Push an array to another array using Ruby and return square brackets

I spent several hours looking for a way to drag an array to another array or hash. Sorry in advance if the formatting of this question is a little messy. This is the first time I have asked a question on StackOverflow, so I am trying to properly care for my questions.

I need to write some code to create the following test block:

class TestNAME < Test::Unit::TestCase
    def test_directions()
        assert_equal(Lexicon.scan("north"), [['direction', 'north']])
        result = Lexicon.scan("north south east")

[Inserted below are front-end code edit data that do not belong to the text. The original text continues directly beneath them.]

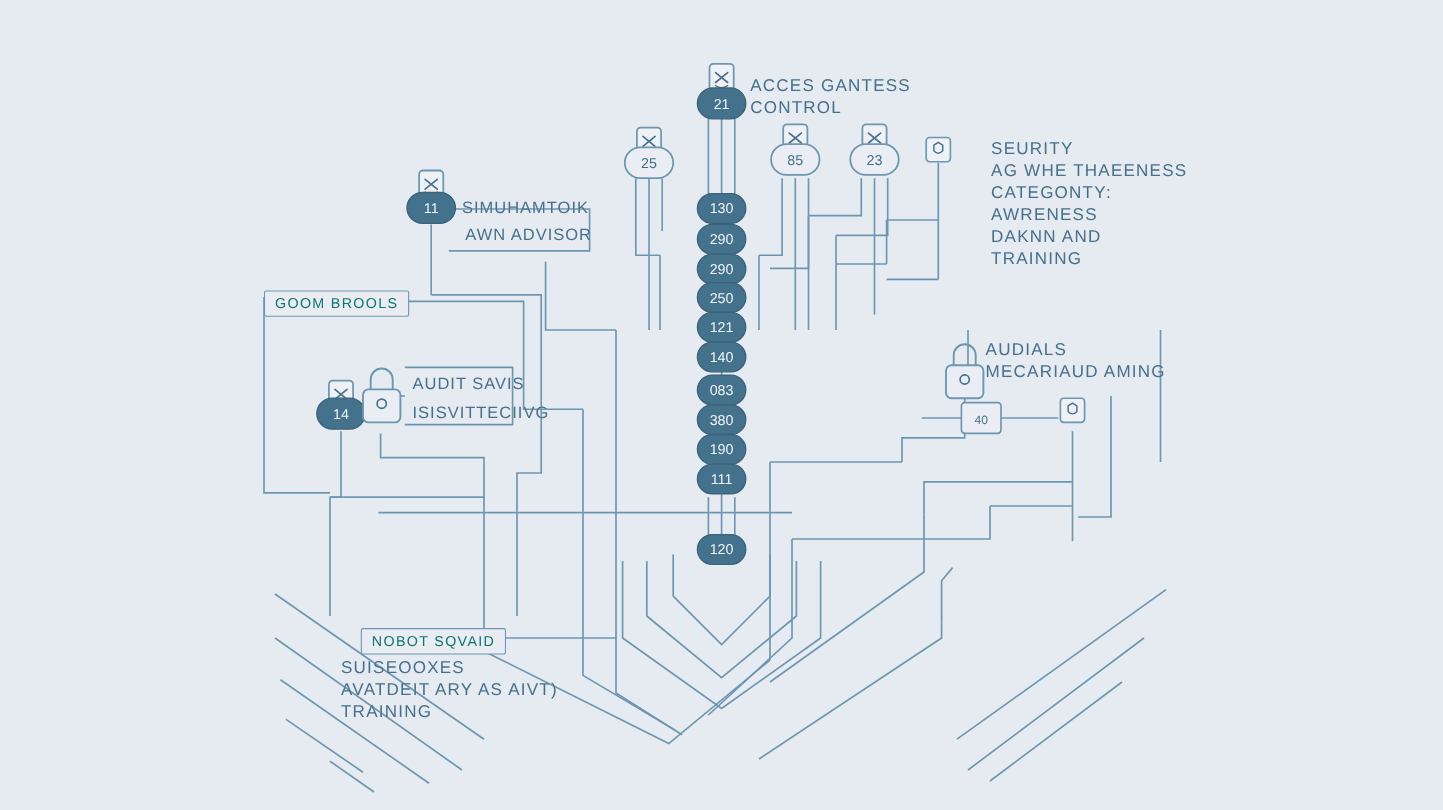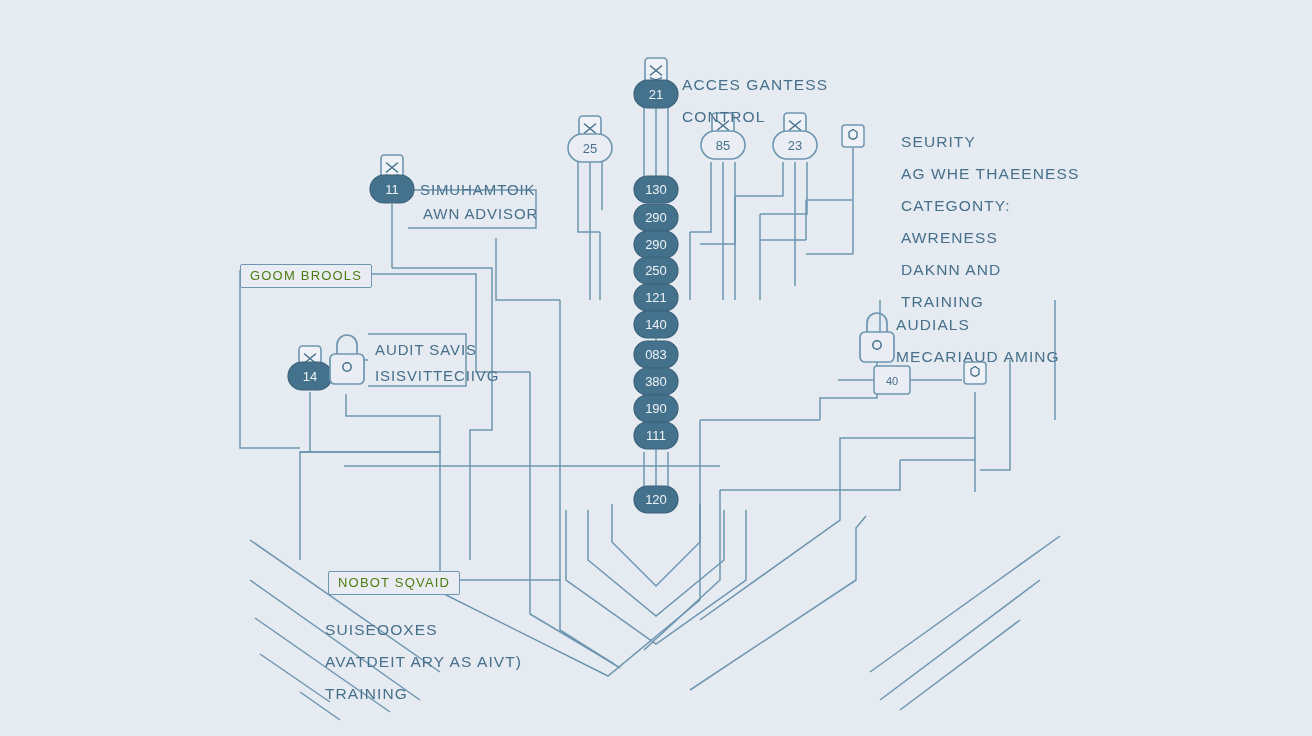"ACCES GANTESS" .lbl { line-height: 32px -> 20px }
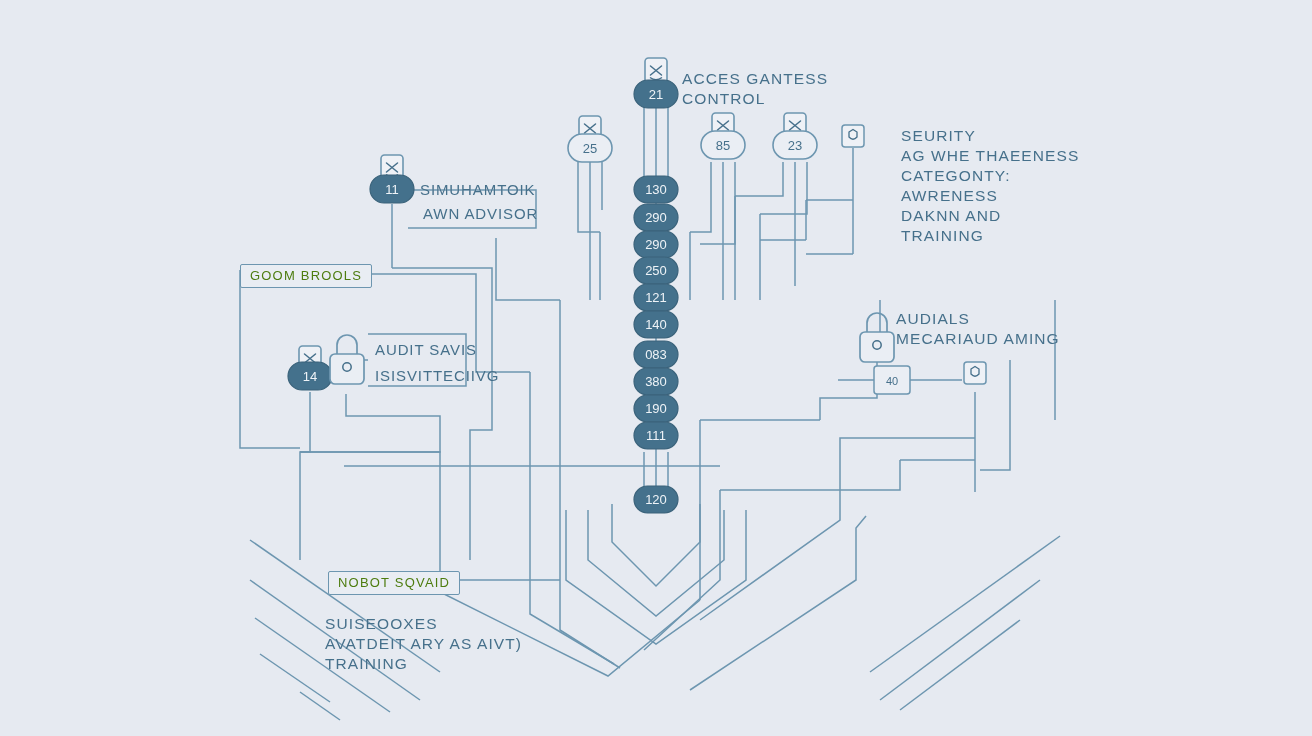"GOOM BROOLS" .boxlbl { color: #4d7c0f -> #0f766e }
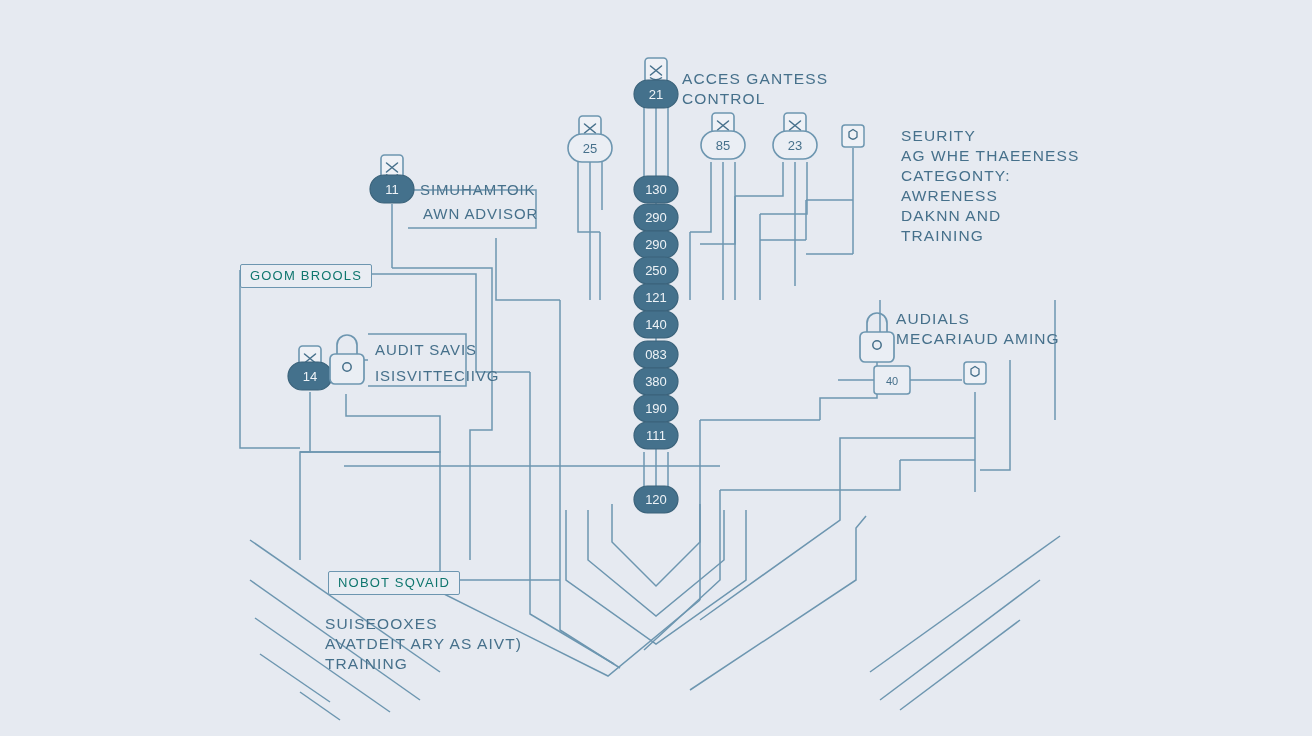"SUISEOOXES" div.lbl { left: 325px -> 310px; margin-top: 16px -> none }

        assert_equal(result, [['direction', 'north'],
        ['direction', 'south'],
        ['direction', 'east']])

    end
end

      

The simplest thing I came up with is below. The first part goes through, but then the second part doesn't return the expected result when I run rake test

.

Instead of this:

[["direction", "north"], ["direction", "south"], ["direction", "East"]]

it returns:

["north", "south", "east"]

Although, if I print the y result as a string in the console, I end up with 3 separate arrays that are not contained in another array (as shown below). Why didn't it print the outer square brackets of the array, y ?

["direction", "north"] ["direction", "south"] ["direction", "east"]

Below is the code I wrote in an attempt to pass the test block above:

class Lexicon

 def initialize(stuff)
        @words = stuff.split
    end

  def self.scan(word)
    if word.include?(' ')
        broken_words = word.split

      broken_words.each do |word|
        x = ['direction']
        x.push(word)
        y = []
        y.push(x)            
      end
    else
      return [['direction', word]]
    end

  end

end

      

Any feedback on this would be much appreciated. Thank you all in advance.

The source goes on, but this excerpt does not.